Exercise requirements> Please output only the lines running from the one that contains "html: none ->" through the last line of the data below, exactly as they stand, with no pictures.

** Recorded data follows **

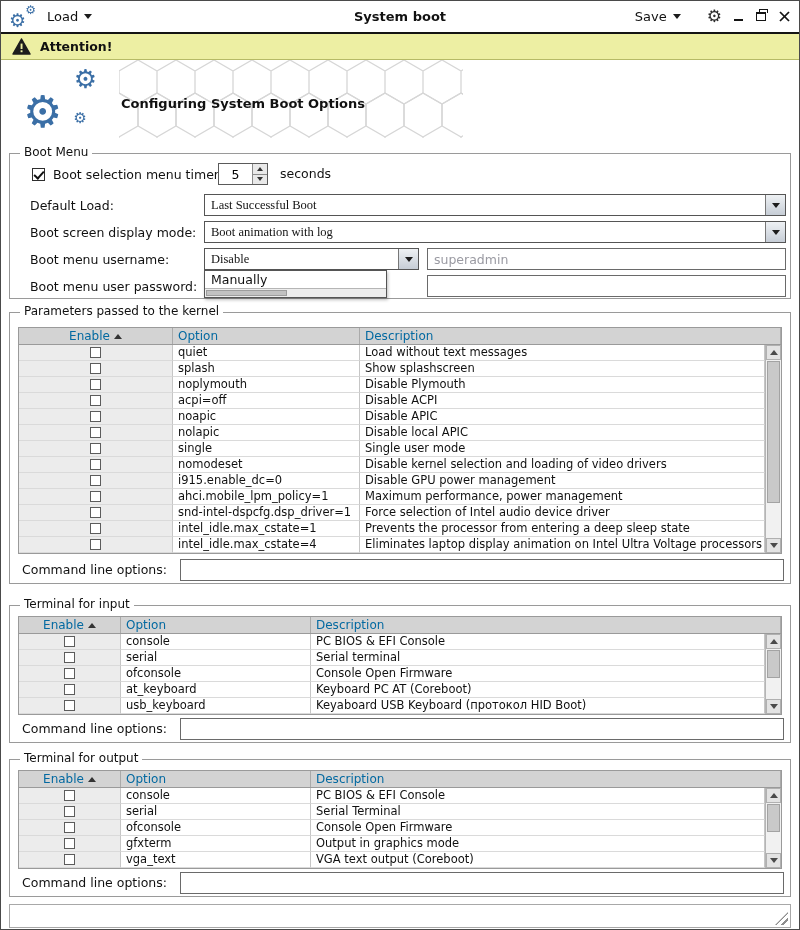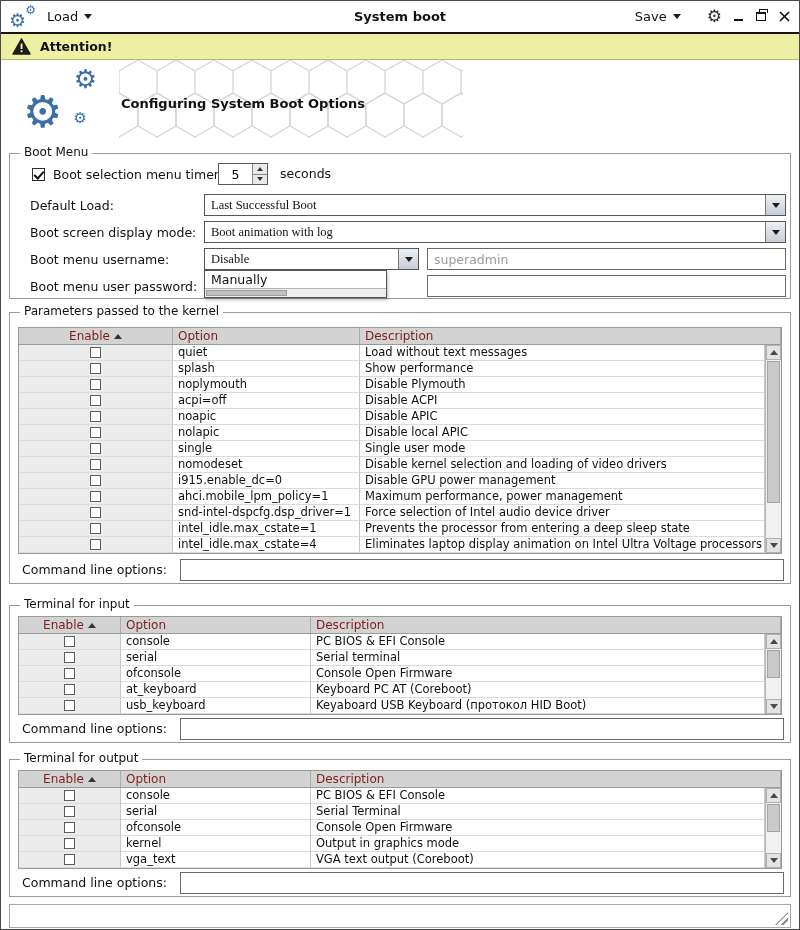"Enable" .th { color: #7f1d1d -> #0369a1 }
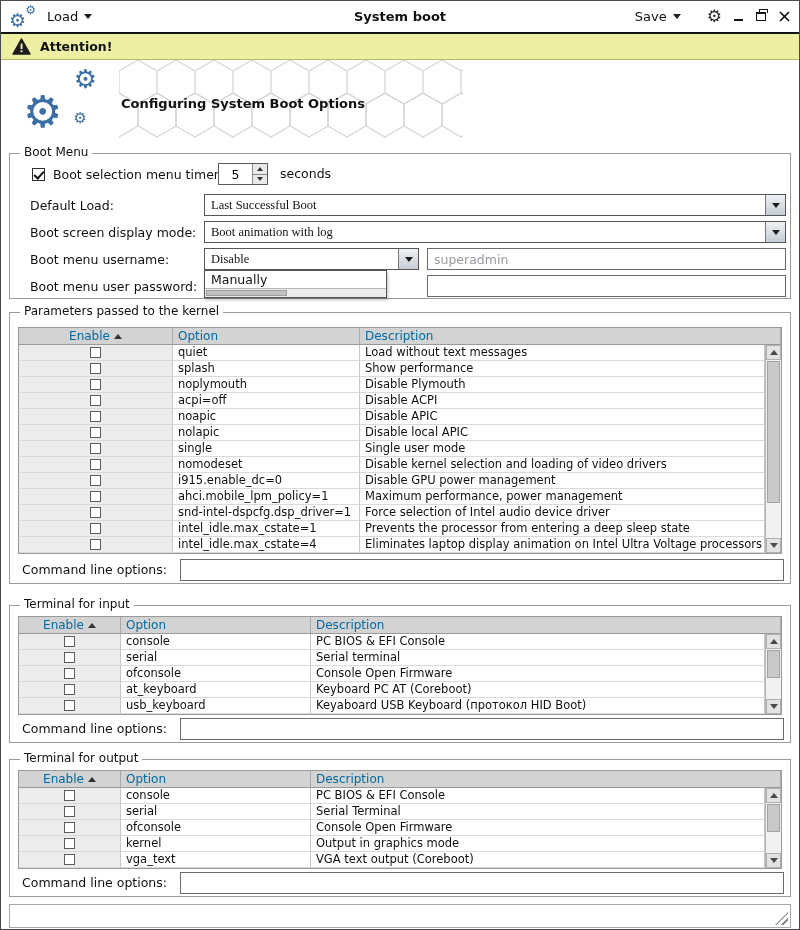"Show performance" div.tc { text: performance -> splashscreen }
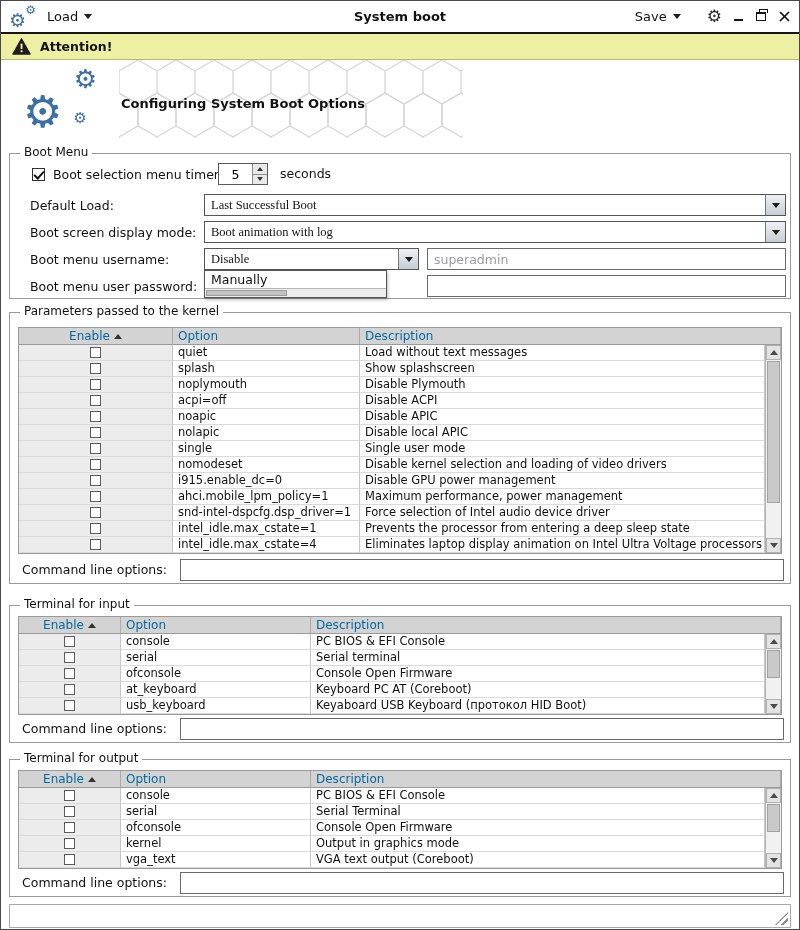"kernel" div.tc { text: kernel -> gfxterm }
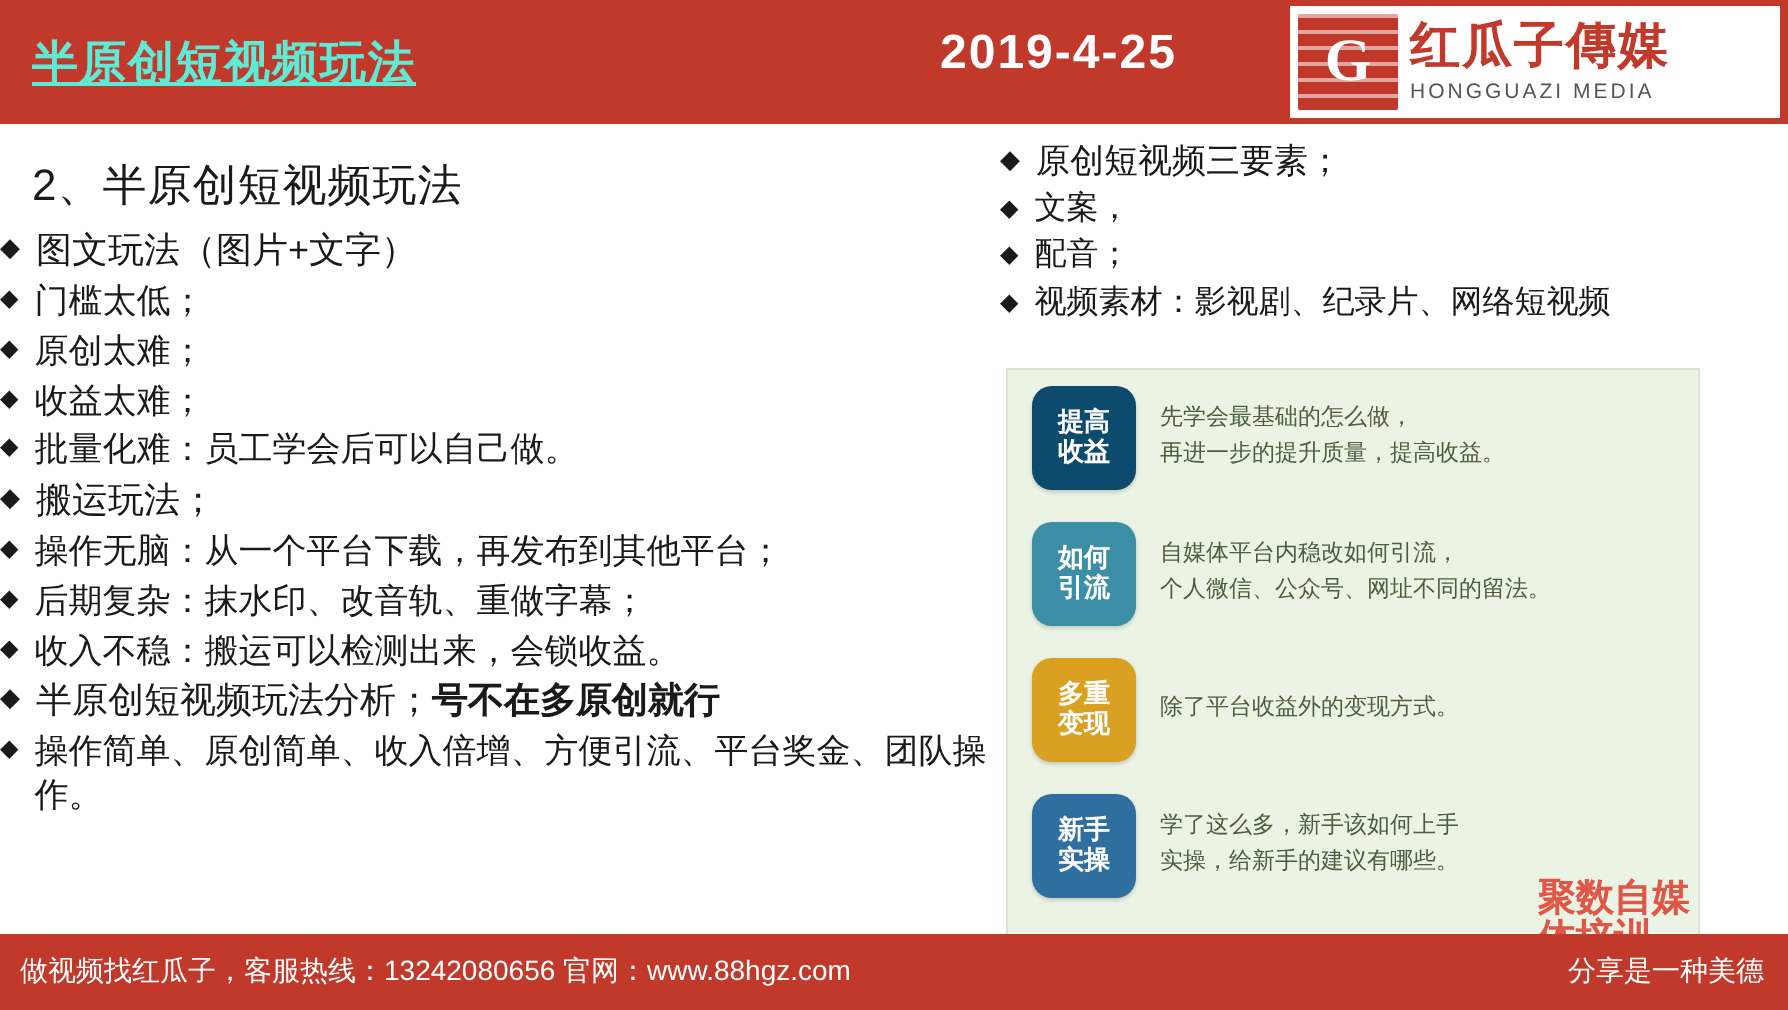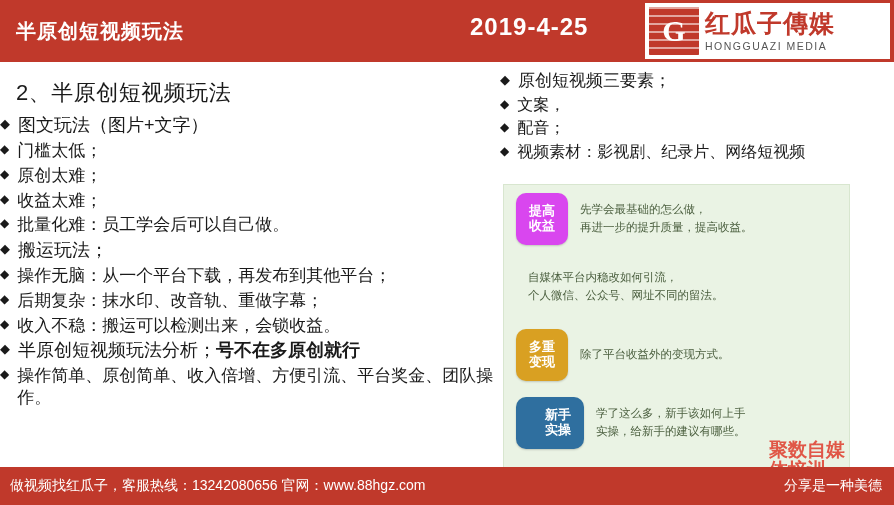"半原创短视频玩法" .header-title { color: #ffffff -> #5eead4; font-size: 20px -> 23px; text-decoration: none -> underline }
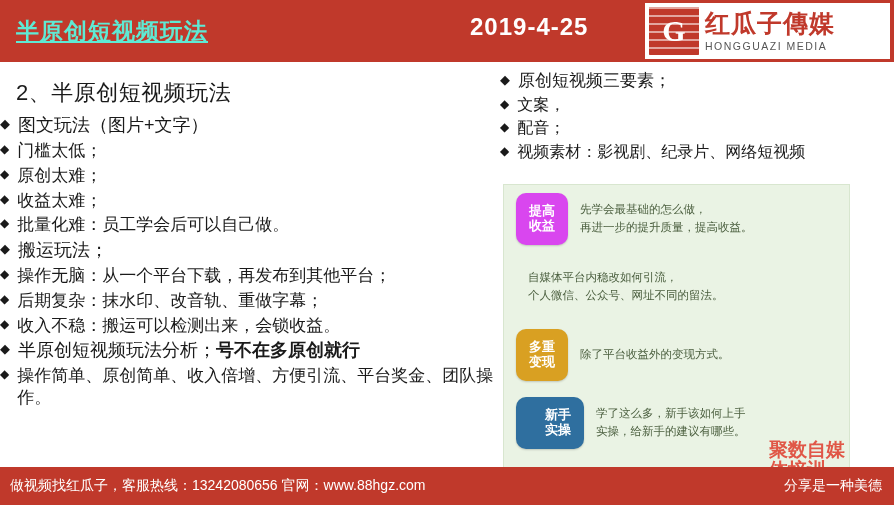"提高" div.pill { background: #d946ef -> #0c4a6e }
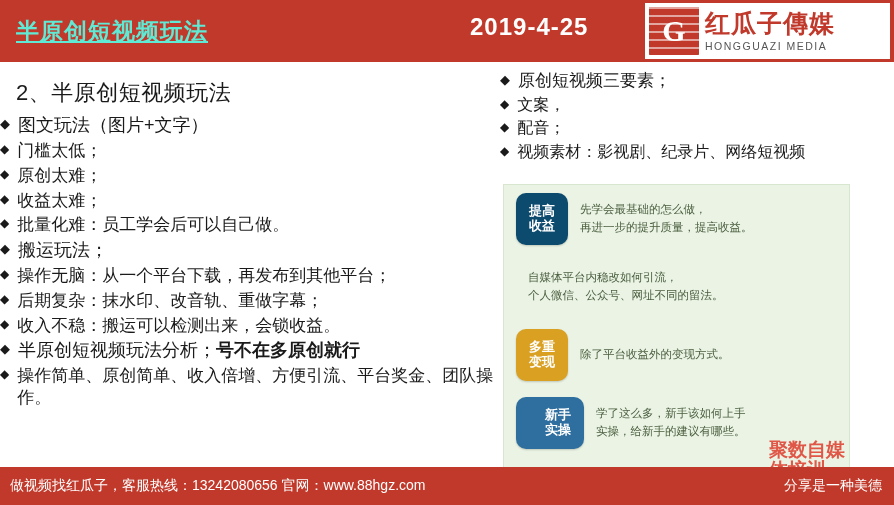"如何" div.pill { html: none -> <div> <span>如何</span> <span>引流</span> </div> }
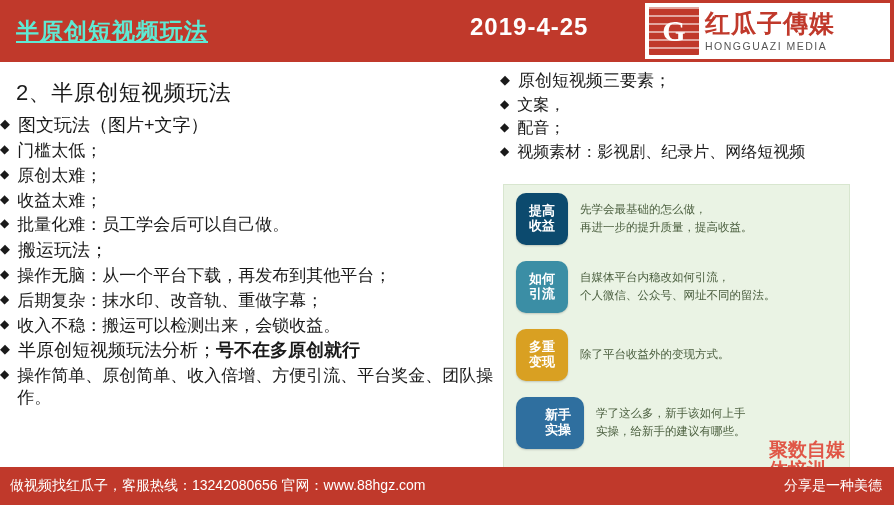"新手" div.pill { padding-left: 16px -> none }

** End of Recorded data **

Written response>
"如何" div.pill { html: none -> <div> <span>如何</span> <span>引流</span> </div> }
"新手" div.pill { padding-left: 16px -> none }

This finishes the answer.